Bergrichters Erdenwallen
Socialdemokrat zu sein. Nun aber die Abreise, was nicht schön ist von Ihrer Frau und meine Arbeitslosigkeit, von der Bauernschneiderei wird man niemals nicht fett, macht mir so viel Sorgen, bin erst 22 Jahre alt und besitze trotzdem eine tadellose Vergangenheit. Sie werden vielleicht denken, ich könnte beim Schneidermeister in hiesiger Stadt Arbeit finden, dem muß ich Ihnen entgegnen, ich bin im Kriminal gebildet, und möchte zur Heilung das Kneip'sche Verfahren anwänden, bin deswegen in die Nähe vom stedtischen Schwimmbad gezogen. Wenn Sie etwas Arbeit in Ihrer Einsamkeit für mich haben, so bite ich nochmals darum, lasen Sie mir dieselbe zukommen, vielleicht kann ich später einmal es vergelten. Für meinen erfüllten Wunsch im Voraus dankend zeignet Hochachtend Cyprian Tschiggfrei. Wenn Sie so gut sind, schicken Sie mir aber keinen Schandarmen, die wenn ich sehe, werde ich immer nerviös. Nochmals mit gehorsamster Hochachtung der Obige.“
„Den Brief heb' ich mir auf!“ flüsterte Ehrenstraßer. Eine Stunde mochte verflossen sein, da meldete der Amtsdiener den Bauer Michael Widschwenter.
„Soll hereinkommen!“
Durch die Thüre wand sich die hagere Gestalt Widschwenters, der in der rechten Hand ein Taschentuch hielt und sich beim ersten Schritt in die Amtsstube mit feierlicher Umständlichkeit das Gesicht damit abwischte. Ehrenstraßer stutzte; die Temperatur ist nicht danach, daß sich jemand Schweiß vom Gesicht abwischen könnte. Unwillkürlich mußte der Richter an Aberglauben denken, der bekanntlich mancherlei Variationen speziell vor Gericht aufweist und in dieser Erwägung achtete Ehrenstraßer scharf auf das Verhalten dieses Bauers. Widschwenter richtete sich nach dem Abwischen des Gesichtes etwas auf und knüpfte dann sofort einen Knoten in das Tuch, den er fest in der Hand hielt. [12] Jetzt erst wagte es der Bauer, den Blick auf den Richter zu lenken, und zaghaft klangen die Worte: „Herr Stadtrichter! Ös habt's mich holen lassen!“
„Ganz richtig, Widschwenter! Ich möchte mit Euch etwas besprechen und zwar möchte ich von Euch erfahren, warum Eure Ross' so prächtig ausschauen!“
Der Bauer stand wie ein lebloser Holzklotz starr und blickte den Richter an, als ob dieser in einer fremden Sprache geredet hätte.

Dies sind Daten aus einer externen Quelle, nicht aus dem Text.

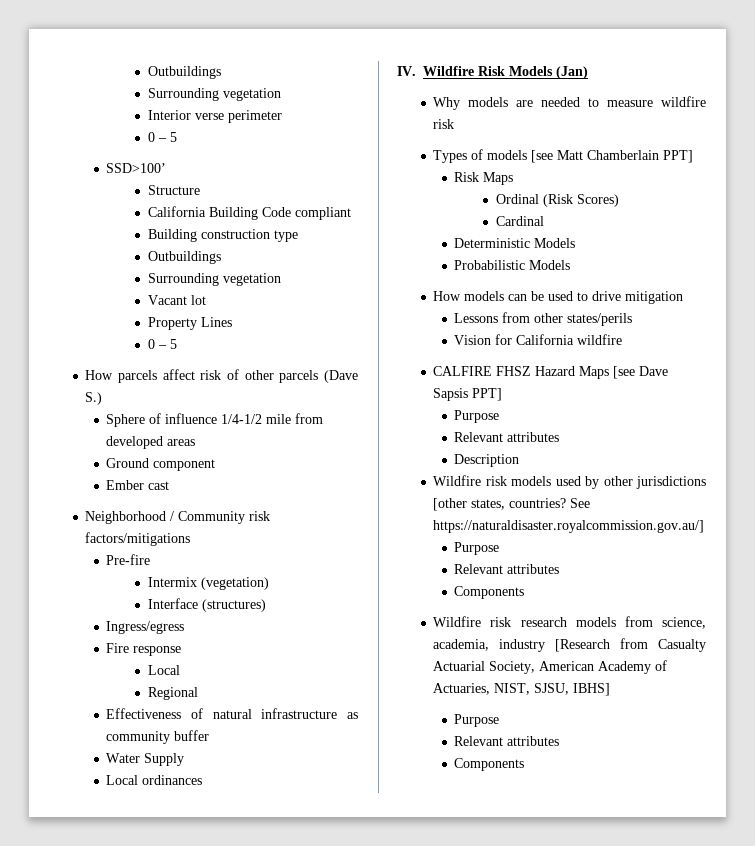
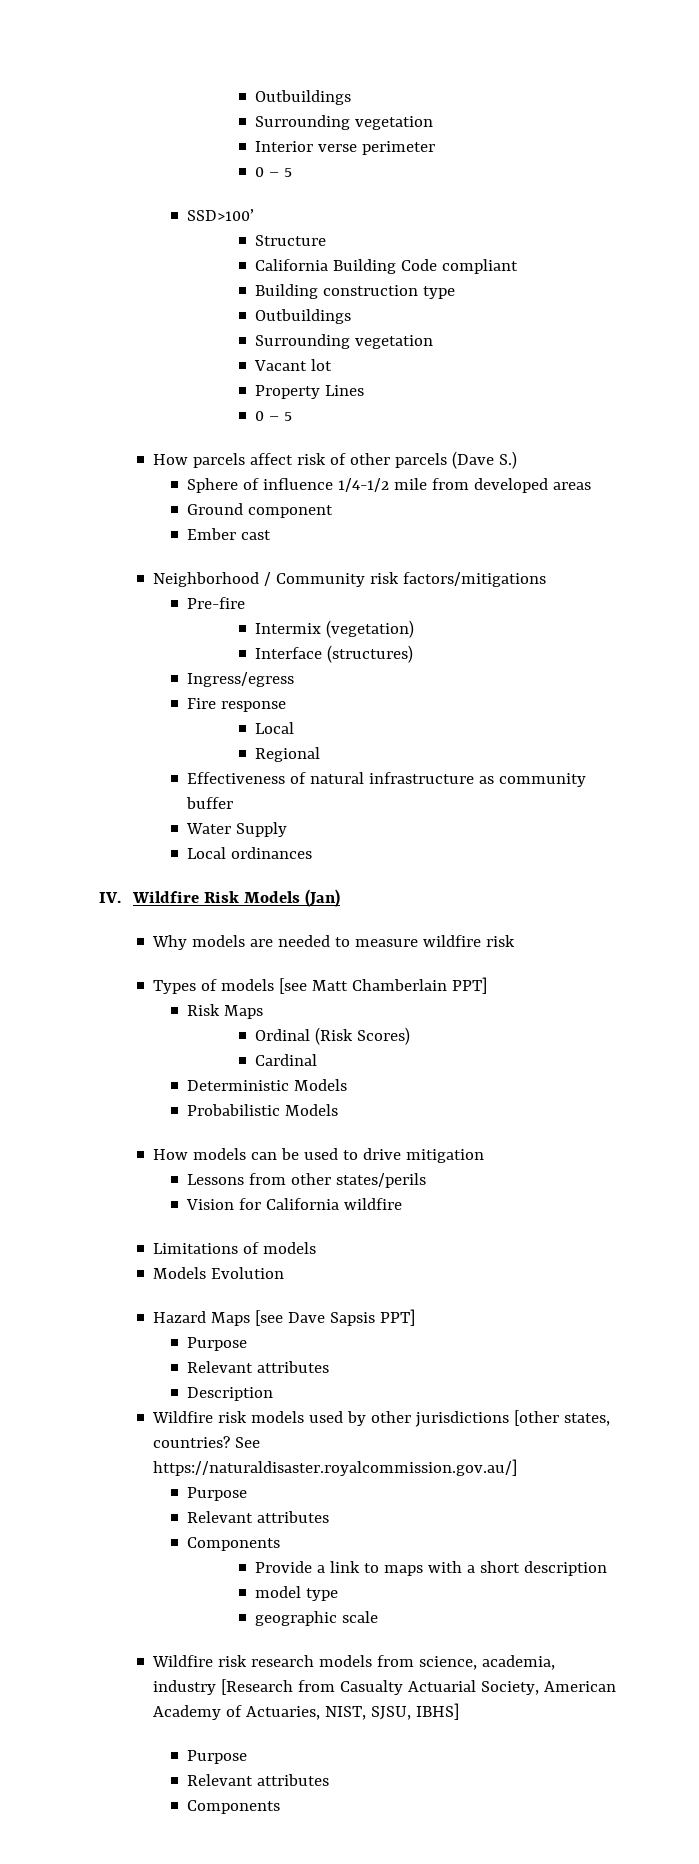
- CALFIRE FHSZ Hazard Maps [see Dave Sapsis PPT]
+ Limitations of models
+ Models Evolution
+ Hazard Maps [see Dave Sapsis PPT]
+ Provide a link to maps with a short description
+ model type
+ geographic scale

Ehrenstraßer wiederholte den Satz, der Bauer gab kein Zeichen eines Verständnisses. Sollte der Mann taub sein?
Der Satz wurde nun geschrieen, Widschwenter stand regungslos. Nun machte der Richter die Probe auf Simulation der Schwerhörigkeit, indem er den eisernen Briefbeschwerer in die Hand nahm, in scheinbarer Absicht zur Thüre ging und im Rücken Widschwenters das schwere Eisenstück zu Boden fallen ließ.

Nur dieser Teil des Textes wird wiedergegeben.